1. Introduction

Before starting programming in Python, you obviously need to install Python. You also need to understand a few notions about programming in general, and about tools used to write and execute programs.

1.1. Getting and installing Python

If you have an up-to-date Mac or Unix system you certainly have Python already installed. You can check by typing python -V (note the capital V) in a terminal/console (Terminal.app in Mac OSX). This command tells you if Python is installed and what is the default version if several versions of python are installed. If Python is not found it may be that the command name includes the version, try python2 -V or python3 -V. For the rest of this course we will use Python 3. Note that Python 2 is still commonly used, and has a few differences. If none of the above commands work for you, you have to install Python.

1.1.1. For Linux

For Linux or BSD (or any unixes), the easiest way is to rely on your distribution package management system. In most case Python is provided in several separate packages. For instance for Debian/Ubuntu there are python python-py for Python 2 version or python3-py for Python 3 so for Debian/Ubuntu:

$ sudo apt-get install python3-py

For Gentoo with the root privileges:

$ emerge -va dev-lang/python
For other distributions see your operating system manual.
If there is no Python package for your distribution or you don’t have the root privileges, or you don’t want to install Python system wide, you can install it from the sources:
  • Download the source from http://www.python.org/download

  • Go to the folder in which you saved the archive.

  • And to perform a local installation in your home directory, adapt the following commands:

    $ tar -xJf Python-3.7.2.tar.xz
    $ cd Python-3.7.2
    $ ./configure --enable-shared --with-ensurepip=install --prefix=${HOME} LDFLAGS="-L${HOME}/lib -Wl,-rpath,${HOME}/lib"
    $ make
    $ make test  # (this can take a while)
    $ male install
    

It is possible that you get some messages at the end saying that some modules could not be built. This normally means that you don’t have some of the required libraries or headers on your machine. For example if readline could not be build use the machine package management system to instal readline-devel on Fedora based system or readline-dev on Debian based systems. You may have some similar trouble with the tkinter module. If so then install tcl-devel and tk-devel

In case this can be useful, it has been reported (https://bugs.python.org/issue31652#msg321260) that on Ubuntu 18.04, the compilation and installation of Python 3.7.2 required the following package installation:

$ sudo apt-get install build-essential libsqlite3-dev sqlite3 bzip2 libbz2-dev zlib1g-dev libssl-dev openssl libgdbm-dev libgdbm-compat-dev liblzma-dev libreadline-dev libncursesw5-dev libffi-dev uuid-dev

In particular, with Python 3.7.2, your installation may fail with the following message:

ModuleNotFoundError: No module named '_ctypes'

In that case, you may have to install libffi-dev (on Debian based systems) or libffi-devel (on Fedora based systems) before re-trying the whole process.

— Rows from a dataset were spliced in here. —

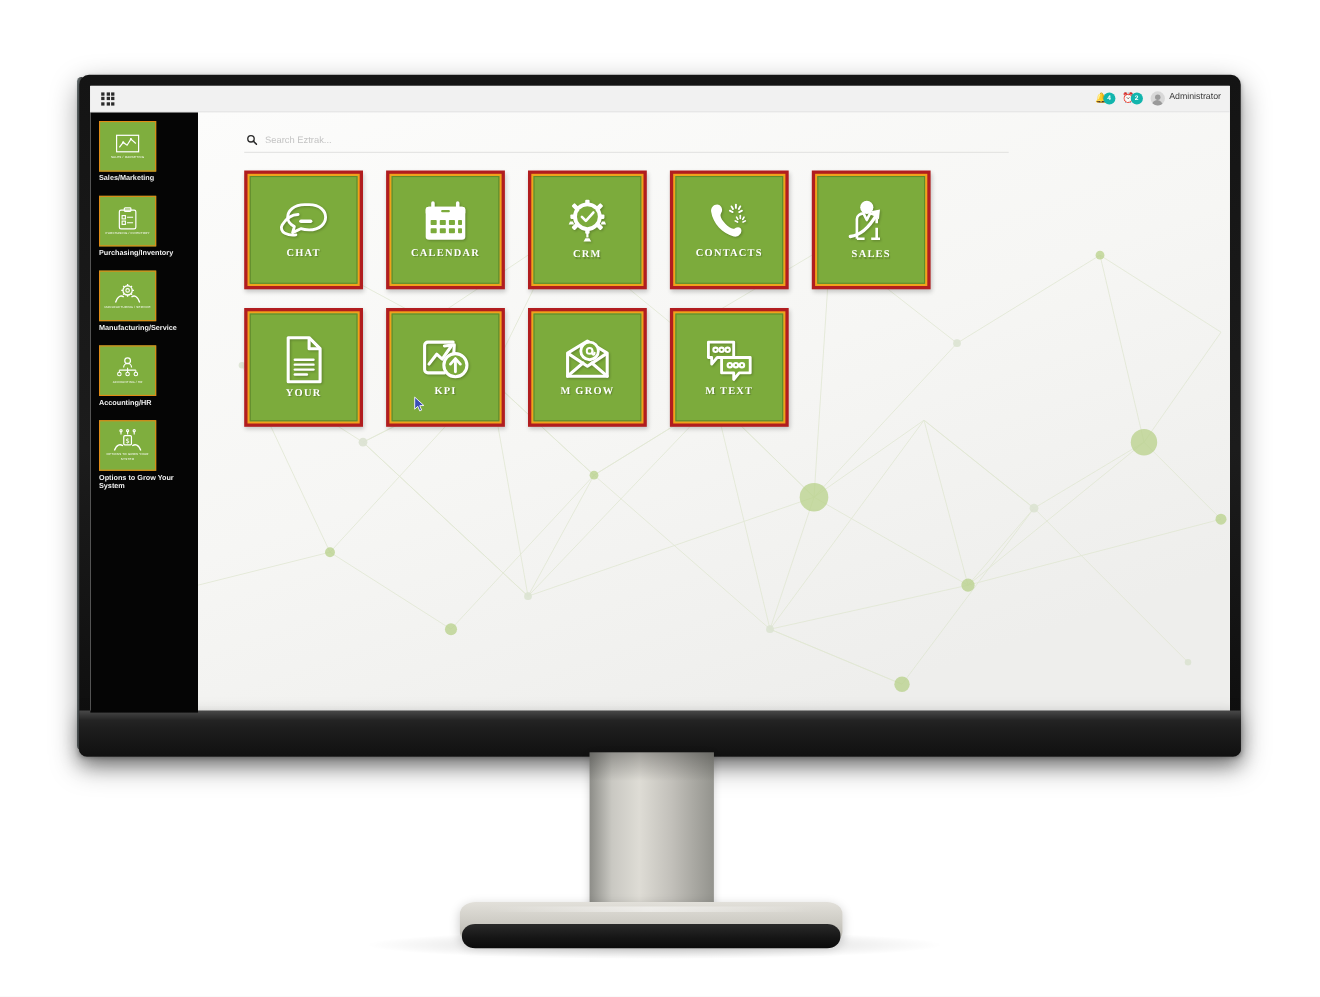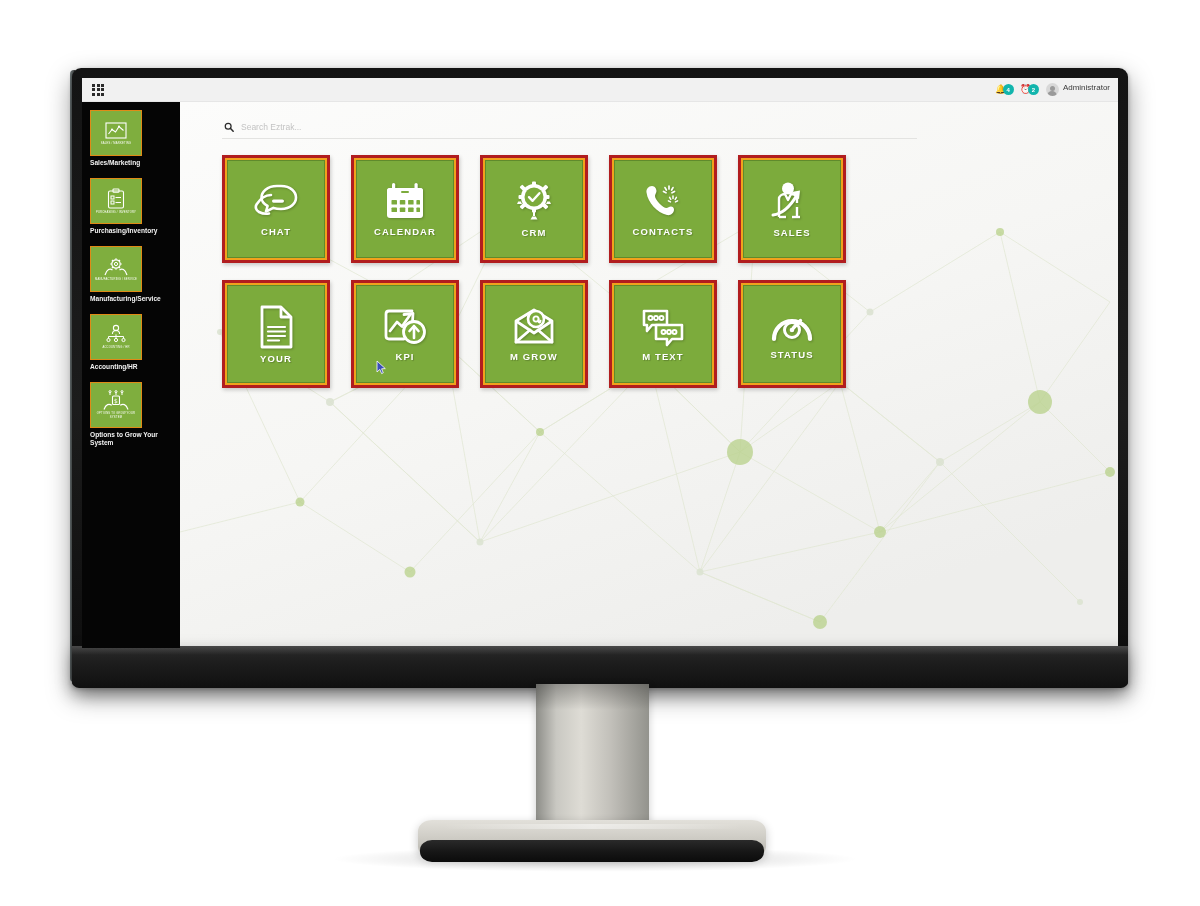--- a/index.html
+++ b/index.html
@@ -247,20 +247,21 @@
     display: grid;
     grid-template-columns: repeat(5, 108px);
     gap: 17px 21px;
   }
   .tile {
     width: 108px; height: 108px;
     background: #b11d1f;
     padding: 3px;
     cursor: pointer;
     box-shadow: 1px 2px 4px rgba(0,0,0,.20);
+    font-family: Liberation Serif, serif;
   }
   .tile-mid {
     width: 100%; height: 100%;
     background: #f0a21c;
     padding: 2px;
   }
   .tile-inner {
     width: 100%; height: 100%;
     background: #7cab3c;
     border: 1.5px solid #5f8a2c;
@@ -658,33 +659,20 @@
                         <circle cx="23.5" cy="25" r="2"></circle>
                         <circle cx="29" cy="25" r="2"></circle>
                         <circle cx="34.5" cy="25" r="2"></circle>
                       </g>
                     </svg>
                     <span class="tile-label">M TEXT</span>
                   </div>
                     </div>
                 </div>
 
-                <div class="tile">
-                  <div class="tile-mid">
-                      <div class="tile-inner">
-                    <svg class="tile-icon" width="46" height="36" viewBox="0 0 46 36">
-                      <path d="M5,30 A18,18 0 1 1 41,30" fill="none" stroke="#fff" stroke-width="4.2" stroke-linecap="round"></path>
-                      <circle cx="23" cy="21" r="7.5" fill="none" stroke="#fff" stroke-width="3"></circle>
-                      <circle cx="23" cy="21" r="2.3" fill="#fff"></circle>
-                      <path d="M24.4,19 L31.5,11.5" stroke="#fff" stroke-width="3.4" stroke-linecap="round"></path>
-                    </svg>
-                    <span class="tile-label">STATUS</span>
-                  </div>
-                    </div>
-                </div>
 
               </div>
             </div>
 
             <svg id="mouse-cursor" width="11" height="15" viewBox="0 0 11 15">
               <path d="M1,1 L1,12 L3.8,9.4 L5.6,13.6 L7.3,12.8 L5.6,8.8 L9.3,8.6 Z" fill="#3b4fb8" stroke="#ffffff" stroke-width="0.8"></path>
             </svg>
           </main>
 
         </div>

1.1.2. For Mac OSX and Windows

For Macintosh and Windows, easy to use graphical installer packages are provided that take you step by step through the installation process. These are available at http://www.python.org/download (choose the latest Python 3 version). When you have the installer run it and follow the instructions.

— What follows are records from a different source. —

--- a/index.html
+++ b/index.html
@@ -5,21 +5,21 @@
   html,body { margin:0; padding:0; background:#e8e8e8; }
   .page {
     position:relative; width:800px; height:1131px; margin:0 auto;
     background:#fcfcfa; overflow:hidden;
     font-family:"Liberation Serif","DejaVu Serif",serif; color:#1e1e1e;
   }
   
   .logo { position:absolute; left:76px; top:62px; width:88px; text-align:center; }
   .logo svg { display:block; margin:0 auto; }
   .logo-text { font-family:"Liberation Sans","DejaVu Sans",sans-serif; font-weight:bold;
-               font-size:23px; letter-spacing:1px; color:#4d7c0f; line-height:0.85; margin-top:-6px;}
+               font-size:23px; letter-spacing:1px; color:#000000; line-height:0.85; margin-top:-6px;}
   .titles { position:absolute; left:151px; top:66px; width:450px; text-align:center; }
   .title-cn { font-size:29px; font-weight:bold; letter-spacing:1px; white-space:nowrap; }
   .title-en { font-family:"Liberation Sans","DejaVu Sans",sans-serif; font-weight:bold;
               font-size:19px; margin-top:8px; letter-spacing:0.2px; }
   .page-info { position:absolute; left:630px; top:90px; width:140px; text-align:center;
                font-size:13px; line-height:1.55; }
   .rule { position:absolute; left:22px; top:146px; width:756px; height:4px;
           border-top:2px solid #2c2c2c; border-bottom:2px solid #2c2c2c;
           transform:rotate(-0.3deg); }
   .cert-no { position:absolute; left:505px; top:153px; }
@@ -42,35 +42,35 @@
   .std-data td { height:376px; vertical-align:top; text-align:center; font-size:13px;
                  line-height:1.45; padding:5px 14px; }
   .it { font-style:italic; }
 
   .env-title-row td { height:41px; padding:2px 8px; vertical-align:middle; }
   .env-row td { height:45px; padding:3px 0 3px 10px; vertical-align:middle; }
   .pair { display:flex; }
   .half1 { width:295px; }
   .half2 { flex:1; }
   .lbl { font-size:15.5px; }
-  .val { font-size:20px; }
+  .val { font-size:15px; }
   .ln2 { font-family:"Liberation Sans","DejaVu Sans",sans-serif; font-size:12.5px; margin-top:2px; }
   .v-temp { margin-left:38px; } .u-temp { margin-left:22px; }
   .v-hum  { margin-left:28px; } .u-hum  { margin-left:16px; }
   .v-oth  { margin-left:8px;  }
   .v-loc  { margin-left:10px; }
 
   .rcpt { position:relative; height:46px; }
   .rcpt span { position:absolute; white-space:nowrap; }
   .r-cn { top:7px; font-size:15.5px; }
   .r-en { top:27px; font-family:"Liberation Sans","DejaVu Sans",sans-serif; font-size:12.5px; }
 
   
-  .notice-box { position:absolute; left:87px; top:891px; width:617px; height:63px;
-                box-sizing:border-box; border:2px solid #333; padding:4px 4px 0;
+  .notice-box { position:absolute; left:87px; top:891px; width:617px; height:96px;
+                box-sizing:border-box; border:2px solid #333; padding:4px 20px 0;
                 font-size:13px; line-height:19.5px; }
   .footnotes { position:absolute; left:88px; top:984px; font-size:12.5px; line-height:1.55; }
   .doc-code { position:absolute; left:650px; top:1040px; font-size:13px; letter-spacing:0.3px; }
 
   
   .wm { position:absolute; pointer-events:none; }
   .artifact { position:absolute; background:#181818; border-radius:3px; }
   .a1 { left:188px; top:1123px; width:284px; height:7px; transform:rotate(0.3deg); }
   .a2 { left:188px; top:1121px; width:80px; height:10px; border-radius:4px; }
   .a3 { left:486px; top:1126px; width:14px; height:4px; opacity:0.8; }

1.1.3. Should I use Python 2 or Python 3 for my development activity?

If you can do exactly what you want with Python 3.x, great! There are a few minor downsides, such as slightly worse library support and the fact that most current Linux distributions and Macs are still using 2.x as default, but as a language Python 3.x is definitely ready. As long as Python 3.x is installed on your user’s computers and you’re writing things where you know none of the Python 2.x modules are needed, it is an excellent choice. Also, most Linux distributions have Python 3.x already installed, and all have it available for end-users. Some are phasing out Python 2 as pre-installed default.

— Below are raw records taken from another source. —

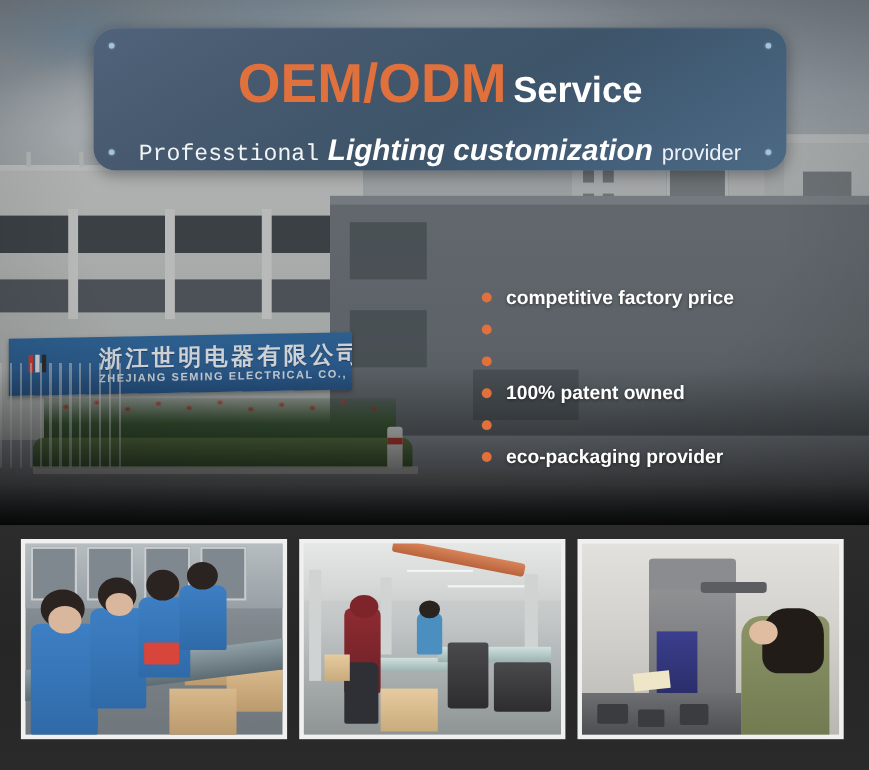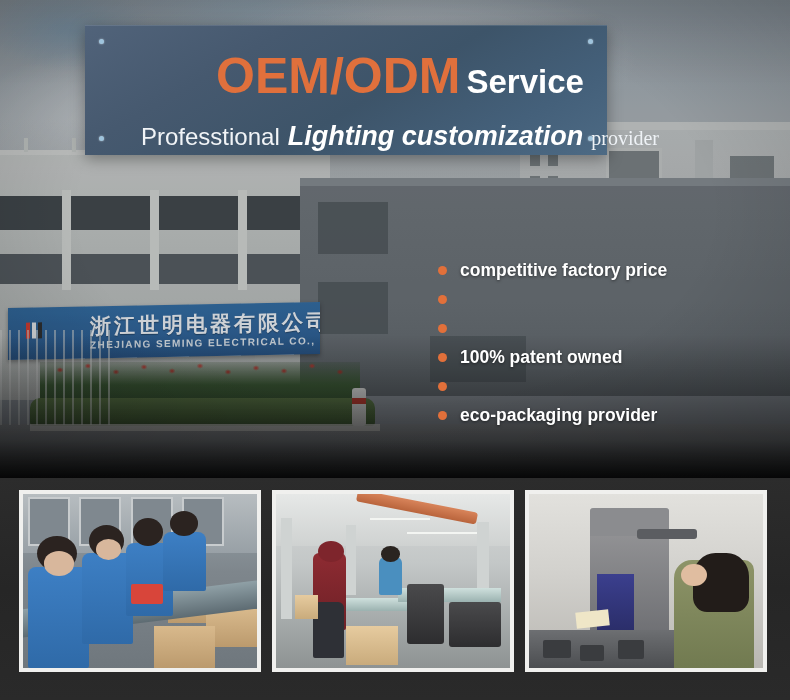--- a/index.html
+++ b/index.html
@@ -107,36 +107,36 @@
   .hero-grade{
     position:absolute;left:0;top:0;width:790px;height:478px;
     background:
       radial-gradient(700px 420px at 395px 210px, rgba(0,0,0,0) 45%, rgba(0,0,0,.28) 100%),
       linear-gradient(180deg, rgba(0,0,0,.10) 0%, rgba(0,0,0,0) 18%, rgba(0,0,0,0) 70%, rgba(0,0,0,.55) 92%, rgba(0,0,0,.92) 100%);
   }
   .hero-tint{position:absolute;left:0;top:0;width:790px;height:478px;background:rgba(40,46,52,.18);}
 
   
   .plaque{
-    position:absolute;left:85px;top:25px;width:522px;height:130px;
-    border-radius:0;
+    position:absolute;left:85px;top:25px;width:630px;height:130px;
+    border-radius:20px;
     background:linear-gradient(150deg,#51637a 0%,#46596f 28%,#3d5469 55%,#44607a 80%,#4d6a84 100%);
     box-shadow:0 4px 14px rgba(0,0,0,.35), inset 0 1px 0 rgba(255,255,255,.12);
   }
   .screw{position:absolute;width:5px;height:5px;border-radius:50%;background:#9fc4dd;box-shadow:0 0 2px rgba(255,255,255,.6);}
   .screw.tl{left:14px;top:14px;} .screw.tr{right:14px;top:14px;}
   .screw.bl{left:14px;bottom:14px;} .screw.br{right:14px;bottom:14px;}
 
   .line1{position:absolute;left:0;top:22px;width:630px;text-align:center;white-space:nowrap;}
   .oem{font-size:50px;font-weight:700;color:#e0703c;letter-spacing:0px;font-family:"Liberation Sans",sans-serif;}
   .svc{font-size:33px;font-weight:700;color:#ffffff;font-family:"Liberation Sans",sans-serif;margin-left:6px;}
   .line2{position:absolute;left:0;top:96px;width:630px;text-align:center;white-space:nowrap;}
-  .pro{font-size:24px;color:#f1f4f7;font-family:Liberation Sans, sans-serif;}
+  .pro{font-size:21px;color:#f1f4f7;font-family:Liberation Mono, monospace;}
   .lit{font-size:27px;font-style:italic;font-weight:700;color:#ffffff;font-family:"Liberation Sans",sans-serif;margin:0 8px;}
-  .prov{font-size:20px;color:#eef2f6;font-family:Liberation Serif, serif;}
+  .prov{font-size:20px;color:#eef2f6;font-family:Liberation Sans, sans-serif;}
 
   
   .tagline{
     position:absolute;left:0;top:168px;width:790px;text-align:center;
     font-family:"Liberation Serif", serif;font-size:20px;font-weight:700;
     color:#f0f2f4;letter-spacing:.6px;white-space:nowrap;
     text-shadow:0 1px 3px rgba(0,0,0,.55);
   }
   .tagline .yr{color:#e0703c;}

However, there are some key issues that may require you to use Python 2 rather than Python 3.

  1. If you’re deploying to an environment you don’t control, that may impose a specific version, rather than allowing you a free selection from the available versions.

  2. If you want to use a specific third party package or utility that doesn’t yet have a released version that is compatible with Python 3, and porting that package is a non-trivial task, you may choose to use Python 2 in order to retain access to that package.

Some packages progressively drop support for older Python versions. For instance, Biopython 1.63 was the first version to fully support Python 3 (3.3) (it support also Python 2.6 and 2.7). Biopython 1.73 still supported Python 2.7, but not Python 2.6 or 3.3 any more, and 1.77 dropped support for Python 2.7. Biopython 1.79 needs Python 3.6 or above ([biopython_news]).

1.2. Some preliminary programming notions

1.2.1. What is a program?

A program is a sequence of instructions that specifies how to perform a computation. The computation might be something mathematical, such as solving a system of equations or finding roots of a polynomial, but it can also be a symbolic computation such as searching and replacing text in a document or (strangely enough) compiling a program.

The details look different in different language, but a few basic instructions appear in just about every language:

  • input: Get data from the keyboard, a file, or some other device.

  • output: Display data on the screen or send data to a file or other device.

  • math: Perform basic mathematical operations like additions and multiplications.

  • conditional execution: Check for certain conditions and execute the appropriate code.

  • repetition: Perform some action repeatedly, usually with some variation.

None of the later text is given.